The exercise: let $f:\Bbb R \to \Bbb R$ a $2\pi$-periodic function which:

a)is continuous at $0$ and integrable at $[-\pi,\pi]$.

b)$\hat{f}(n)\geq 0 $ for all $n \in \Bbb Z$ where $\hat{f}(n)$ is n-th Fourier coefficient of $f.$

Show that under these conditions the Fourier series of $f$ converges to $f(t)$ for Lebesgue almost everywhere in $[-\pi,\pi]$. Equivelently , $\sum_{n\in \Bbb Z} \hat{f}(n)e^{int}=f(t)$ for lebesgue almost everywhere.

What i have done so far:

1st)We know that if $t\in Leb(f)$ then $\sigma_n(f)(t)\to f(t)$ where $\sigma_n(f)(t)=(K_n*f)(t)$ with $K_n$ the n-th Fejer kernel.

2nd)Since f is continuous at $0$ we know that $\sigma_n(f)(0)\to f(0)$ from fejer's lemma.
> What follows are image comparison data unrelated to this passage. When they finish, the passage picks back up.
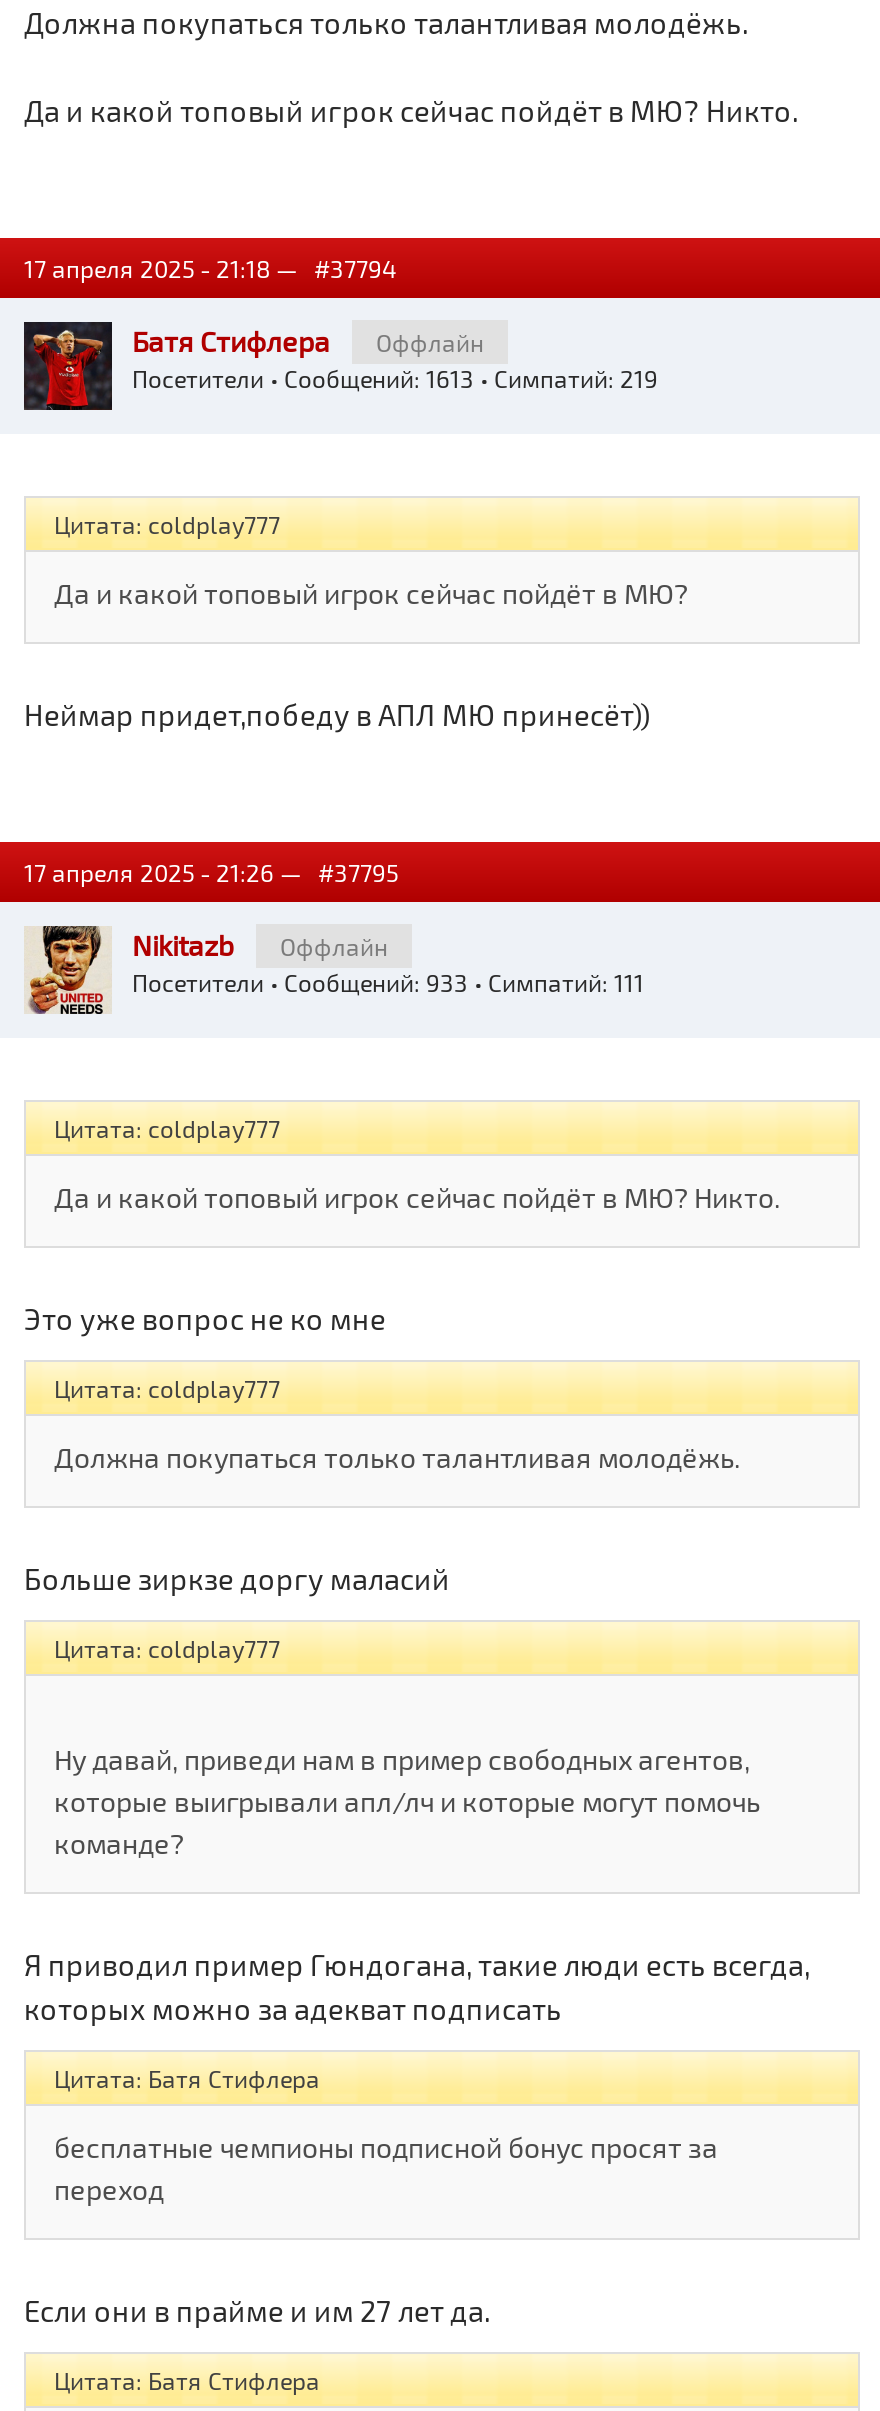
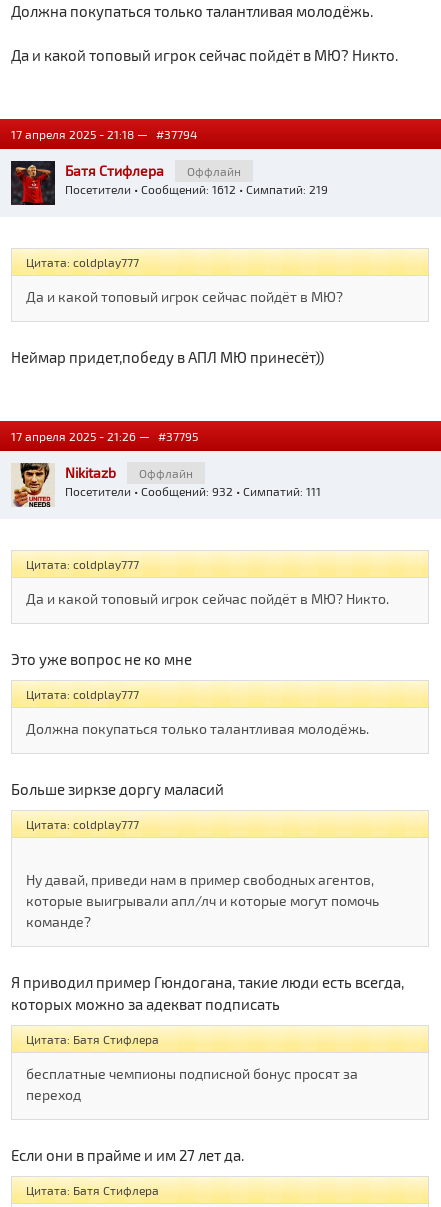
- Посетители • Сообщений: 1613 • Симпатий: 219
+ Посетители • Сообщений: 1612 • Симпатий: 219

- Посетители • Сообщений: 933 • Симпатий: 111
+ Посетители • Сообщений: 932 • Симпатий: 111
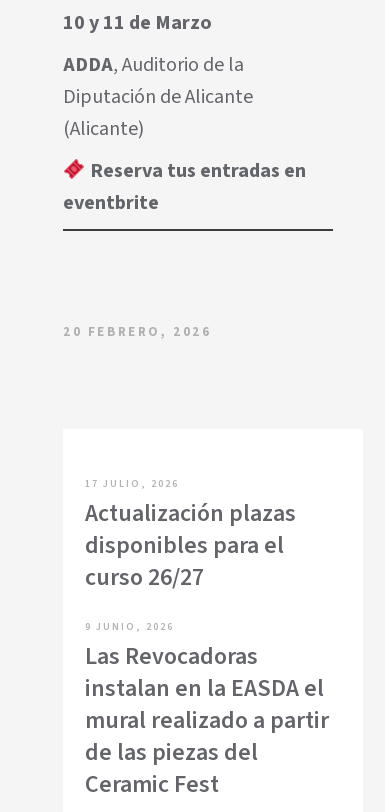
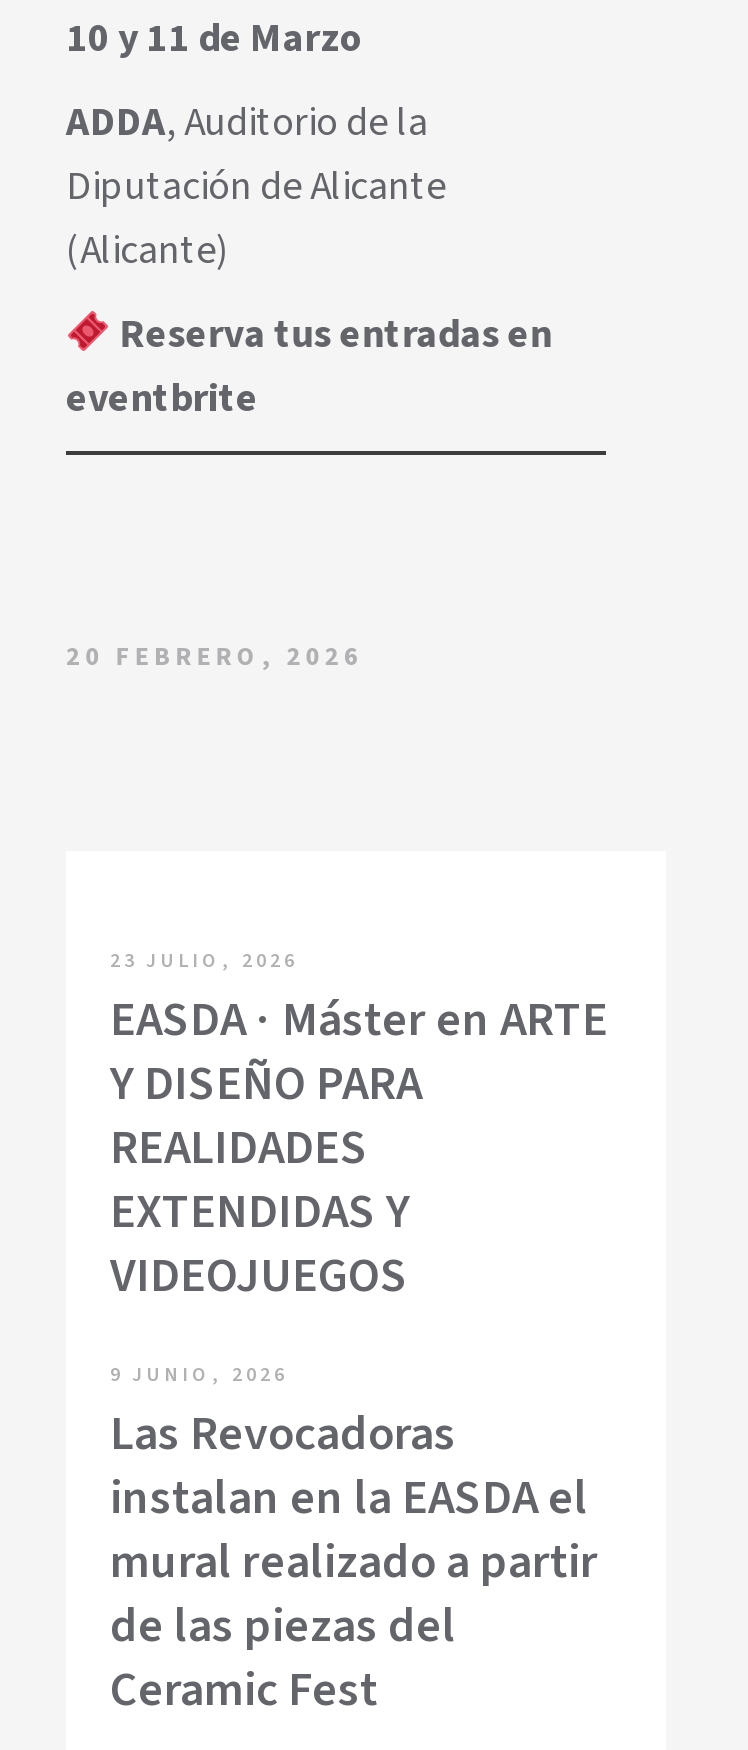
- 17 JULIO, 2026
- Actualización plazas
- disponibles para el
- curso 26/27
+ 23 JULIO, 2026
+ EASDA · Máster en ARTE
+ Y DISEÑO PARA
+ REALIDADES
+ EXTENDIDAS Y
+ VIDEOJUEGOS
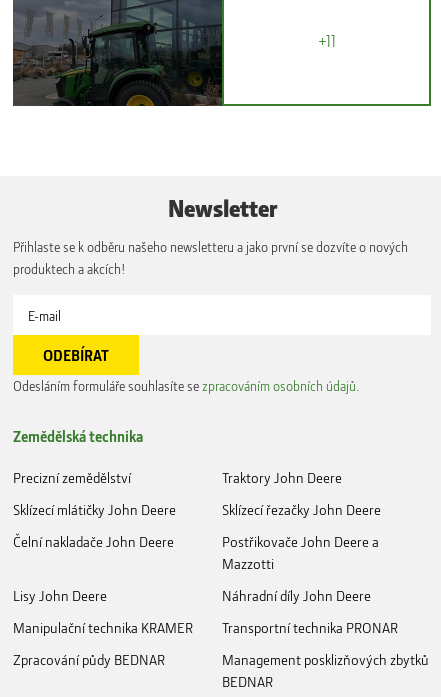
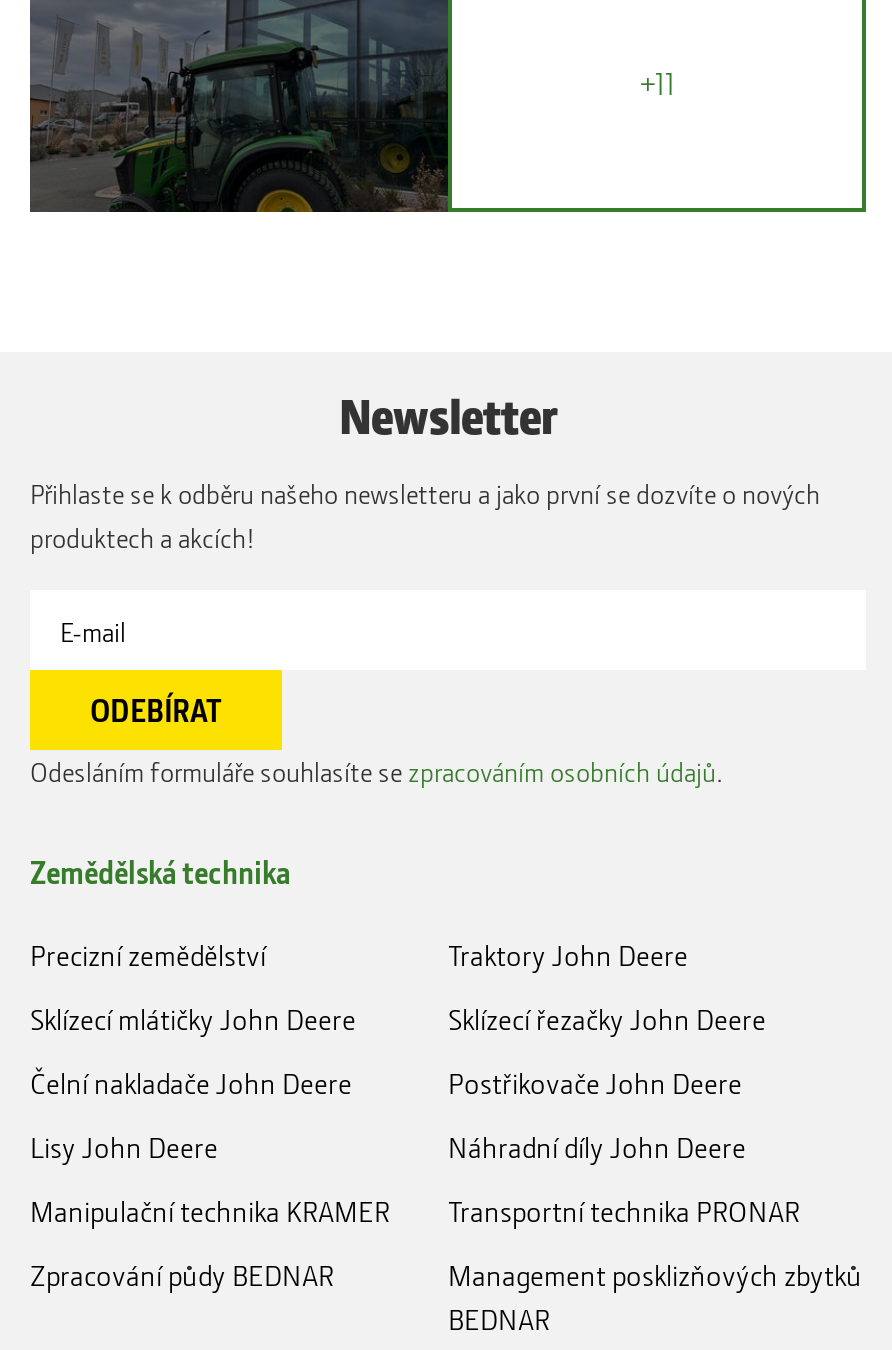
- Postřikovače John Deere a
- Mazzotti
+ Postřikovače John Deere
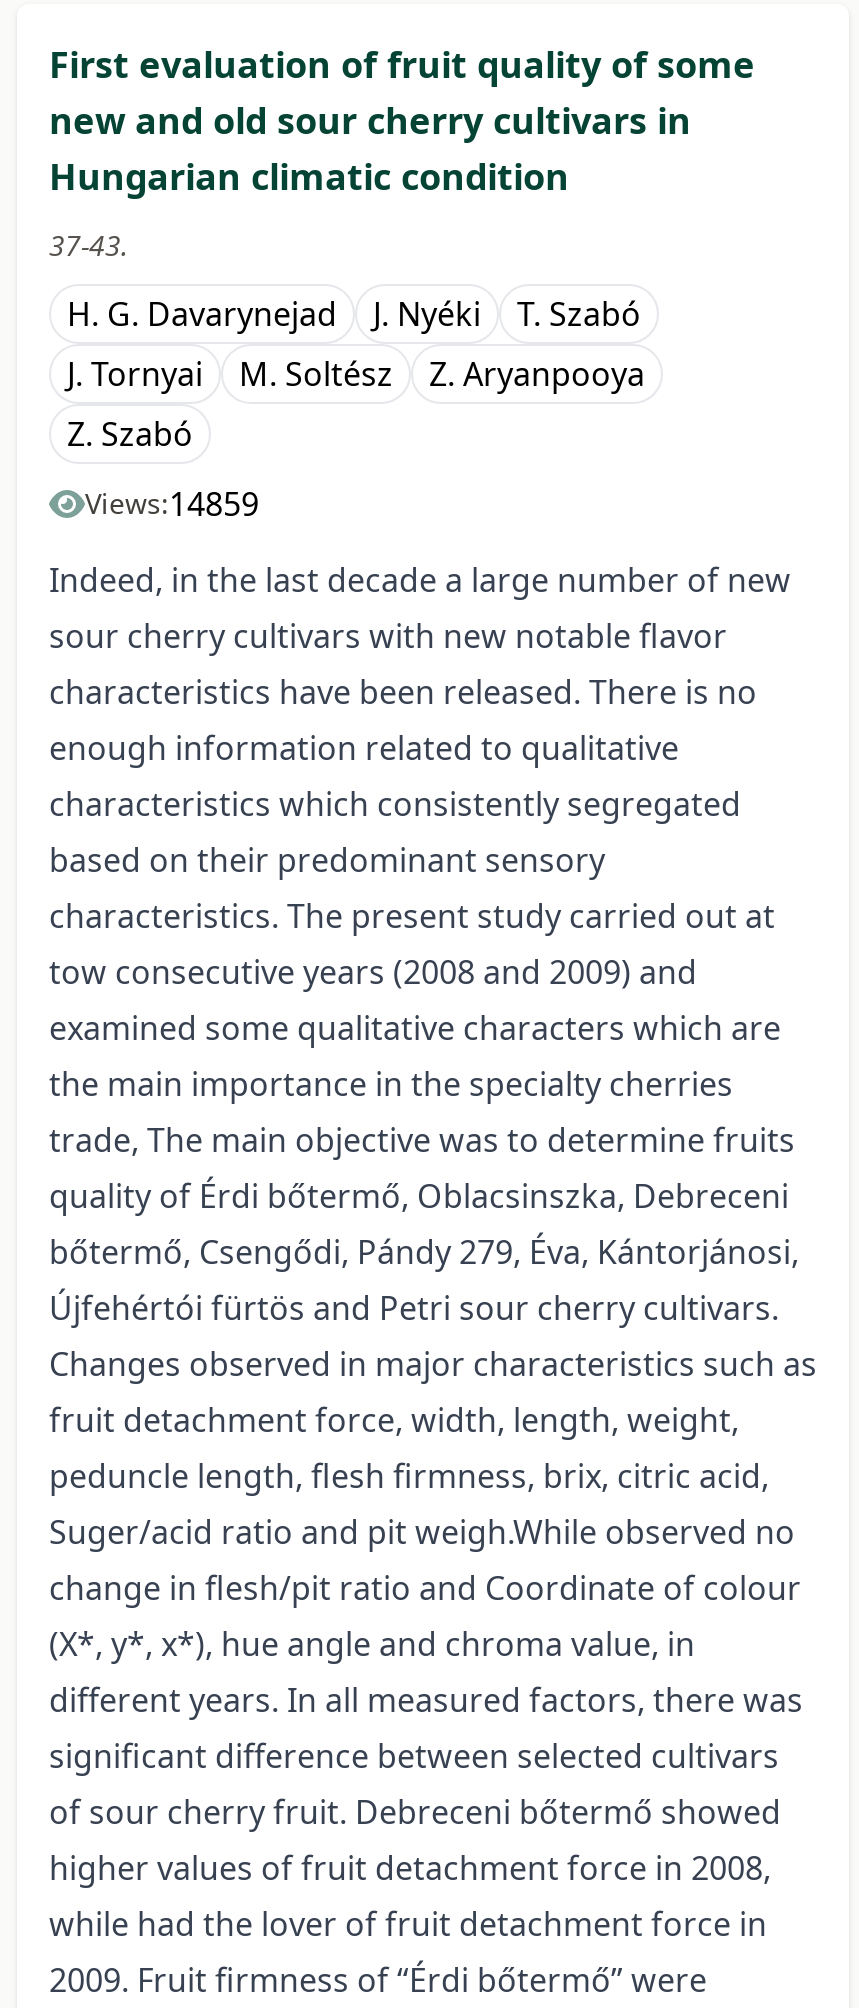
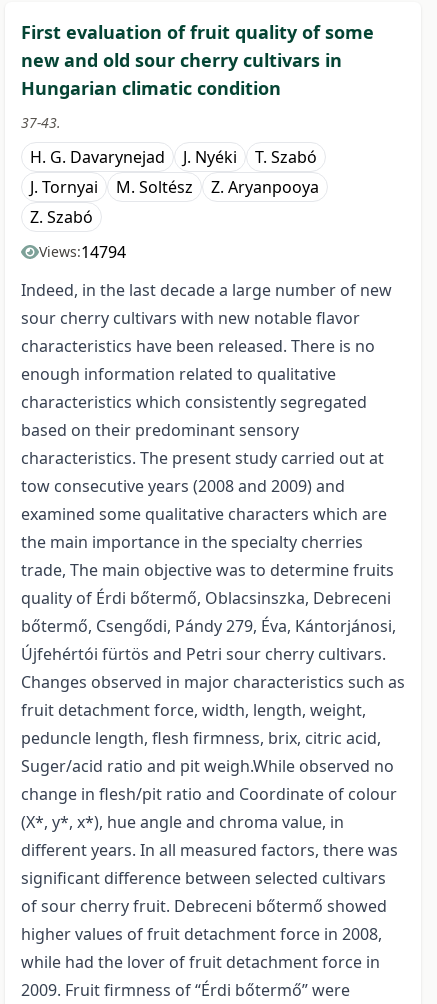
- Views:14859
+ Views:14794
With this i get

that $\lim_{n\to \infty}\sum_{k=1}^{n} (1-\frac{k}{n+1})\hat{f}(k)=\frac{f(0)-\hat{f}(0)}{2}$. Because $\sigma_n (f)(0)=\sum_{k=-n}^{n} (1-\frac{|k|}{n+1}) \hat{f}(k)$.

3rd)I have expressed the $s_n(f)(t)=\sum_{k=-n}^{n} \hat{f}(k)e^{ikt}$ in terms of $\sigma_n (f)(t)$ like this

$s_{n+1} (f)(t)=\sigma_{n+1}(f)(t) +\sum_{k=-(n+1)}^{n+1}\frac{|k|}{n+2}\hat{f}(k)e^{ikt}$.

Now i want to take $n\to \infty$ but i need to show that the second term goes to $0$.But i dont know how to procceed

Any ideas? :)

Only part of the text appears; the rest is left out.